In a past job, we'd do the same.

As part of completing, there's a transfer phase. Usually we move everything to their in house/managed servers unless we built it there. In that case, we'd make sure that they disable logins and lock down our accesses.

Regarding OP's question about license and accounts, we'd usually build things with their accesses and keys. It's easier that way.

Regarding small clients, if we took them on there was probably something else in the relationship so we might have kept hosting it for them.

> Regarding OP's question about license and accounts, we'd usually build things with their accesses and keys. It's easier that way.

Good to hear that. It's what we've done so far (transitioning from our own keys, etc. as the project gets closer to finished). It has sometimes been difficult with non-technical clients to, e.g., walk them through the process of getting their own certificates.

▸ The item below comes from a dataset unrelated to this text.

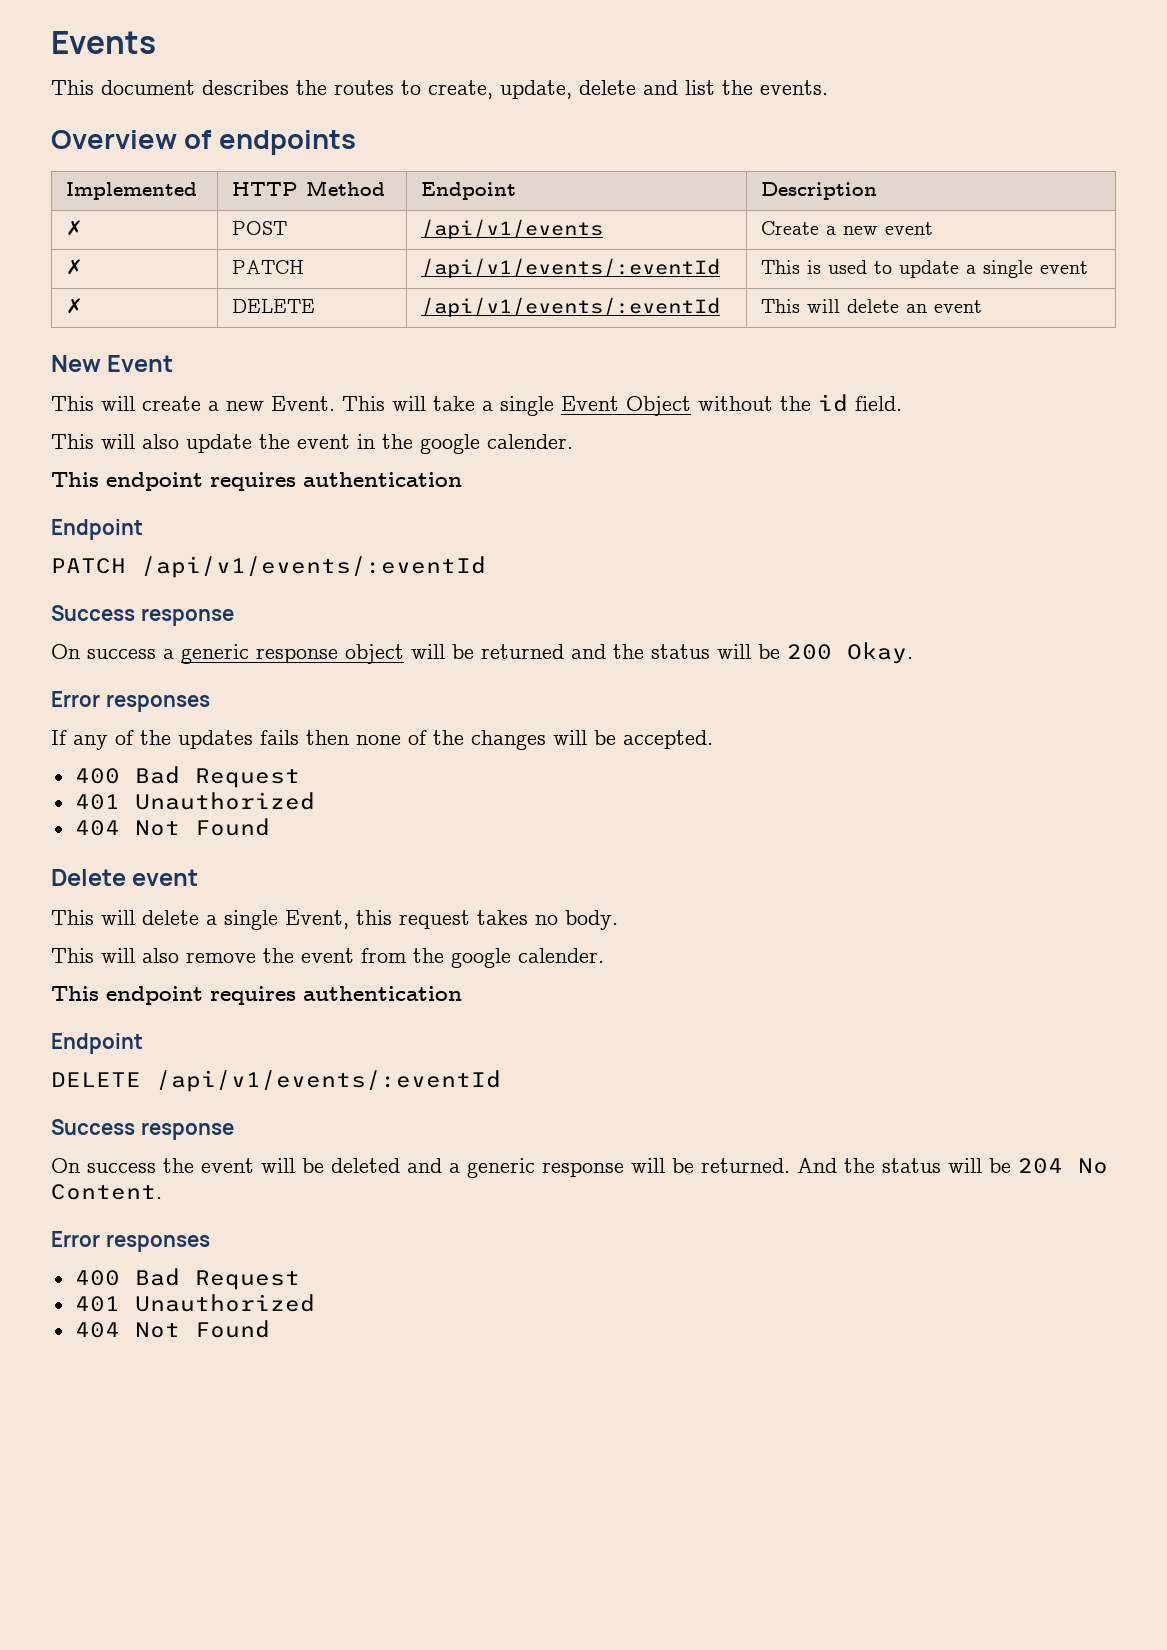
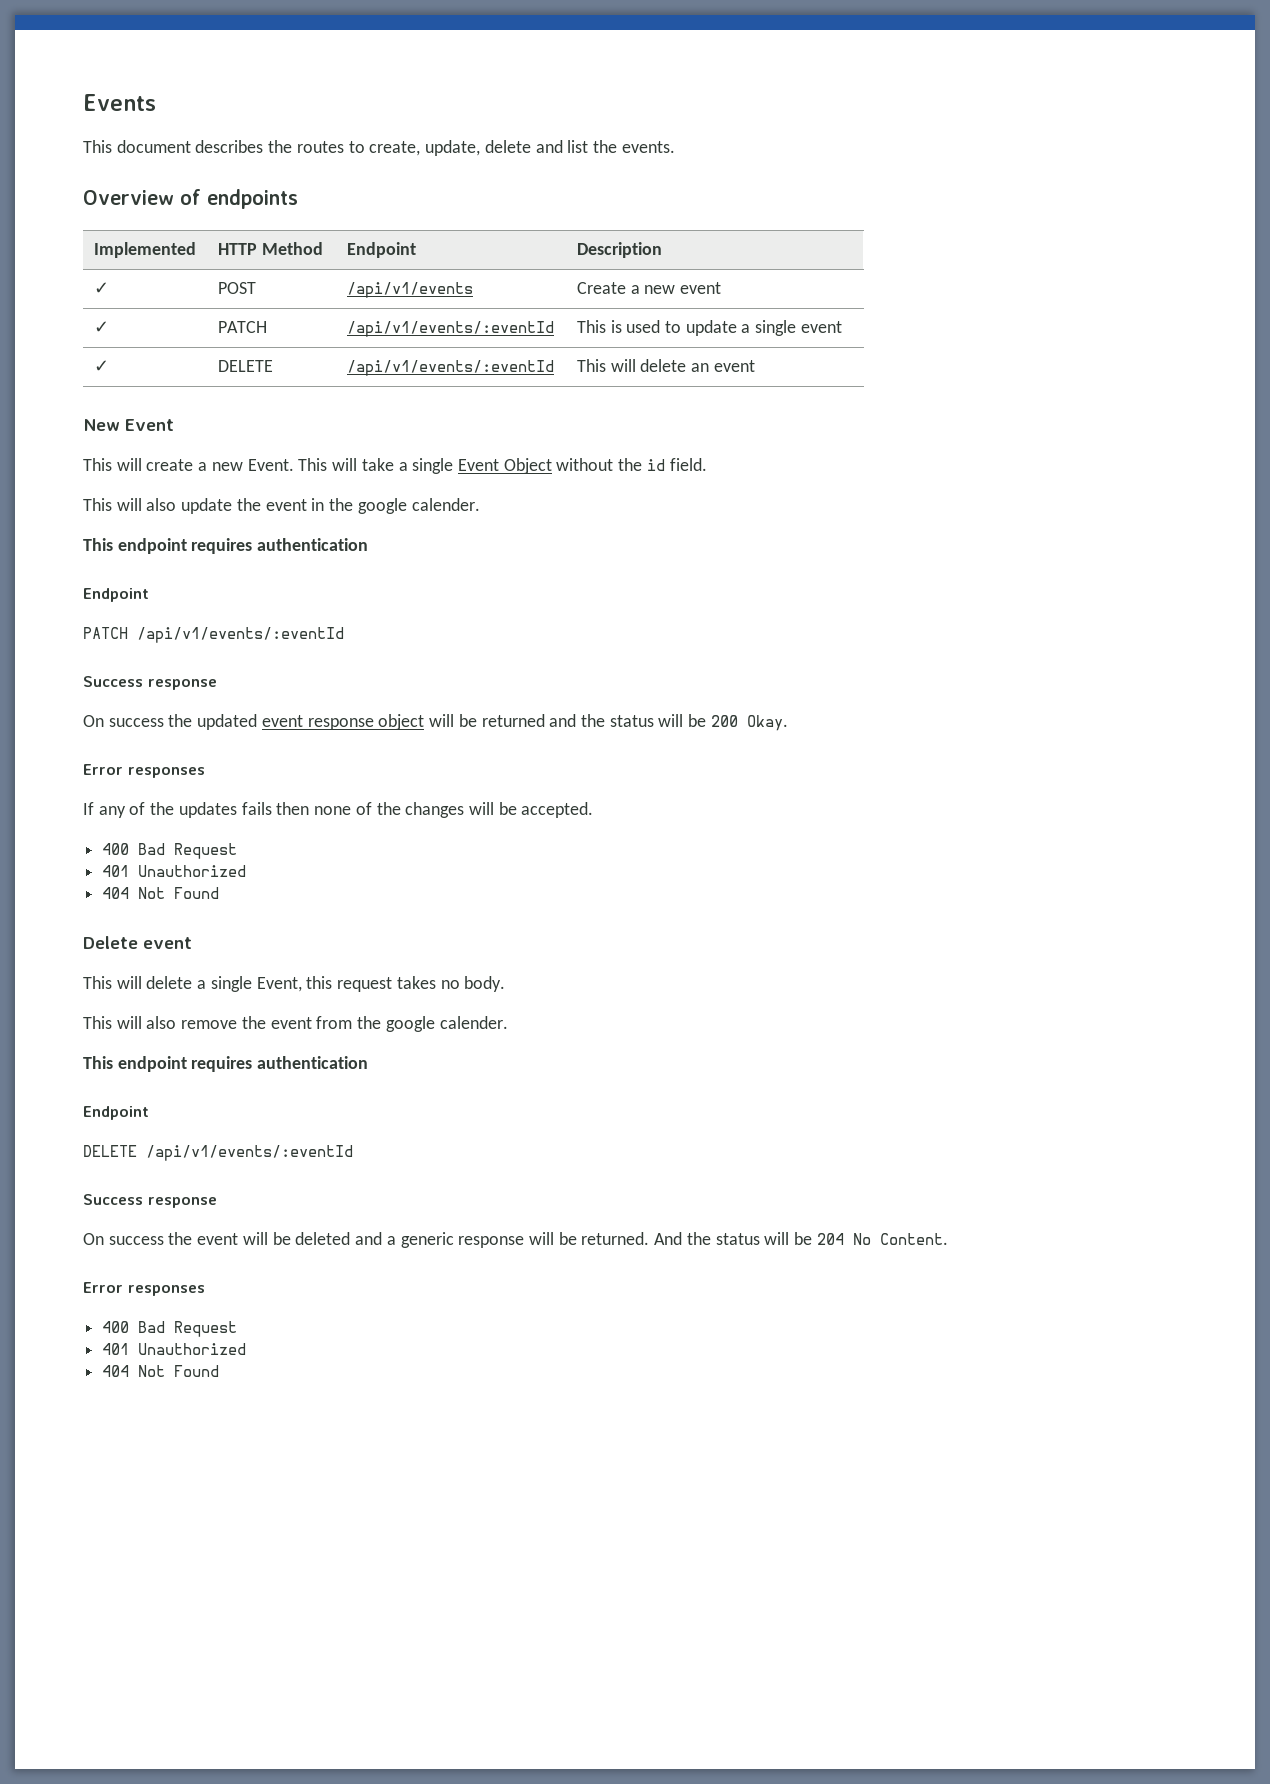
[65,220,83,236] ✗ -> [93,282,109,294] ✓
[65,259,83,275] ✗ -> [93,321,109,333] ✓
[65,298,83,314] ✗ -> [93,360,109,372] ✓
[163,644,249,664] a generic -> [168,714,303,730] the updated event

When we're integrating with a client who has their own engineering staff, it's pretty much a non-issue.

In my experience, it is usually passed to the client with some training. Often, the client wants to order the servers and any saas by himself, you only specify what to order or you get an account within their cloud provider.
For many years I worked at a random big corp software development company. Hosting & Ops is where the big profits rolled in, usually with sweet long term contracts.

I certainly would recommend looking into providing this service. Why would you turn down guaranteed monthly paychecks? Also, you wrote the software so you will be the most competent in operating it.